§ **Extracted records**:
/---
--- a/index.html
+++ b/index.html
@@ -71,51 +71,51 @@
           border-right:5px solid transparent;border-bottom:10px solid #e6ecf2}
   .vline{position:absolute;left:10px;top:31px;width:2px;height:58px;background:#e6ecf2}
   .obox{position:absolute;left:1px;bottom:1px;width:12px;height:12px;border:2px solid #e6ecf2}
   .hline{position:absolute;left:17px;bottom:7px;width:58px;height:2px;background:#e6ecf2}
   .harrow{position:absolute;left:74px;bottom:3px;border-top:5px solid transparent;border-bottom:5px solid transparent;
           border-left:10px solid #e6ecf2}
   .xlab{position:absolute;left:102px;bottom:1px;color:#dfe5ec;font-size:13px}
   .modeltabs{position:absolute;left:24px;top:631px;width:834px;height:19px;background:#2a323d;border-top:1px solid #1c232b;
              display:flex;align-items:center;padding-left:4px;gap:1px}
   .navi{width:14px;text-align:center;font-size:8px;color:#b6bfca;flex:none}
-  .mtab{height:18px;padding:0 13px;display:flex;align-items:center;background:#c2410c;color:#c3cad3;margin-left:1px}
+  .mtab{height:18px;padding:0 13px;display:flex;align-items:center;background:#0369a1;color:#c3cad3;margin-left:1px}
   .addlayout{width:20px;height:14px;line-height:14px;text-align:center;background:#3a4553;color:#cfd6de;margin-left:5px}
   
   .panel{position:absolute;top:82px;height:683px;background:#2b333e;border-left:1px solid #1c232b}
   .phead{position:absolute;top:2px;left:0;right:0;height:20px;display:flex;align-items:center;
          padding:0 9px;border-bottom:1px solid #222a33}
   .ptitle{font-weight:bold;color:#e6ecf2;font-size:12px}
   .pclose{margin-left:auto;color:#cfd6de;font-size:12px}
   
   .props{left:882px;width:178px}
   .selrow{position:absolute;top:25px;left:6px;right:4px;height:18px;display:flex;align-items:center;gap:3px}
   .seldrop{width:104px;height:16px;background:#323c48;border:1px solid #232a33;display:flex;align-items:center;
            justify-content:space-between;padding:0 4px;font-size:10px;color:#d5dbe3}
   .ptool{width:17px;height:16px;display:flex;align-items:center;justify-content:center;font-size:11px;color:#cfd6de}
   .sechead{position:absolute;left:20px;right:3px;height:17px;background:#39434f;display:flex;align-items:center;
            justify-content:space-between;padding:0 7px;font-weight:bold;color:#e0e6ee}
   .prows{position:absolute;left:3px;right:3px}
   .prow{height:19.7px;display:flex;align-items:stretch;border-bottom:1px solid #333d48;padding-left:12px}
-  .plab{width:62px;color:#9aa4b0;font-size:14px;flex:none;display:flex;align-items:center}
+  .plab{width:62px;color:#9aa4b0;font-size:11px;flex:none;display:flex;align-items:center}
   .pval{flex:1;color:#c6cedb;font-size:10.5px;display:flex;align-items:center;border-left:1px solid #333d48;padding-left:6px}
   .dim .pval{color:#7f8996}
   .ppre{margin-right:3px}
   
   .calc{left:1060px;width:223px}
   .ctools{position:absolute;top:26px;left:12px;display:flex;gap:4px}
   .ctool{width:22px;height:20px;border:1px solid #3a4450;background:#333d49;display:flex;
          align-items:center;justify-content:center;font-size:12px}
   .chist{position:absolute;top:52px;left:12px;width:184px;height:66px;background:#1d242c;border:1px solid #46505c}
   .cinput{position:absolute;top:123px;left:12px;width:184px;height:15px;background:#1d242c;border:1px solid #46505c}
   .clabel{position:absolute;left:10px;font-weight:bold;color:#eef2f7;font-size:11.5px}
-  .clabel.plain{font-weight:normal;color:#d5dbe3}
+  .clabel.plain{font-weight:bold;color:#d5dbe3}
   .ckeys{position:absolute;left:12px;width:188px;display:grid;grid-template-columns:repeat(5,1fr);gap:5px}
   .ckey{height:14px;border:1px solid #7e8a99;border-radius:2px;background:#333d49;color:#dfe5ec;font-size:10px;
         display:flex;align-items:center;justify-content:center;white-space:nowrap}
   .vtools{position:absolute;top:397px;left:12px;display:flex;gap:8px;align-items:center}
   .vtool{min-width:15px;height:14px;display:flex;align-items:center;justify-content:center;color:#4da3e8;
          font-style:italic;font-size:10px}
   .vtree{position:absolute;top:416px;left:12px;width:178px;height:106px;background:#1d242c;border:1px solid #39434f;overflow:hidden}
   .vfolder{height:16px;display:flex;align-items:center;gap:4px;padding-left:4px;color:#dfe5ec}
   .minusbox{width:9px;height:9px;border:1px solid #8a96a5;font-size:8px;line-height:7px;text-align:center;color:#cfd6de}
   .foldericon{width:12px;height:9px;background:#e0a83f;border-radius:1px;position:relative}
\---
§ **Task instructions**:
Report the number of lines in the material above that include the string "plab". Nothing else belongs in the answer.

§ **Your response**:
2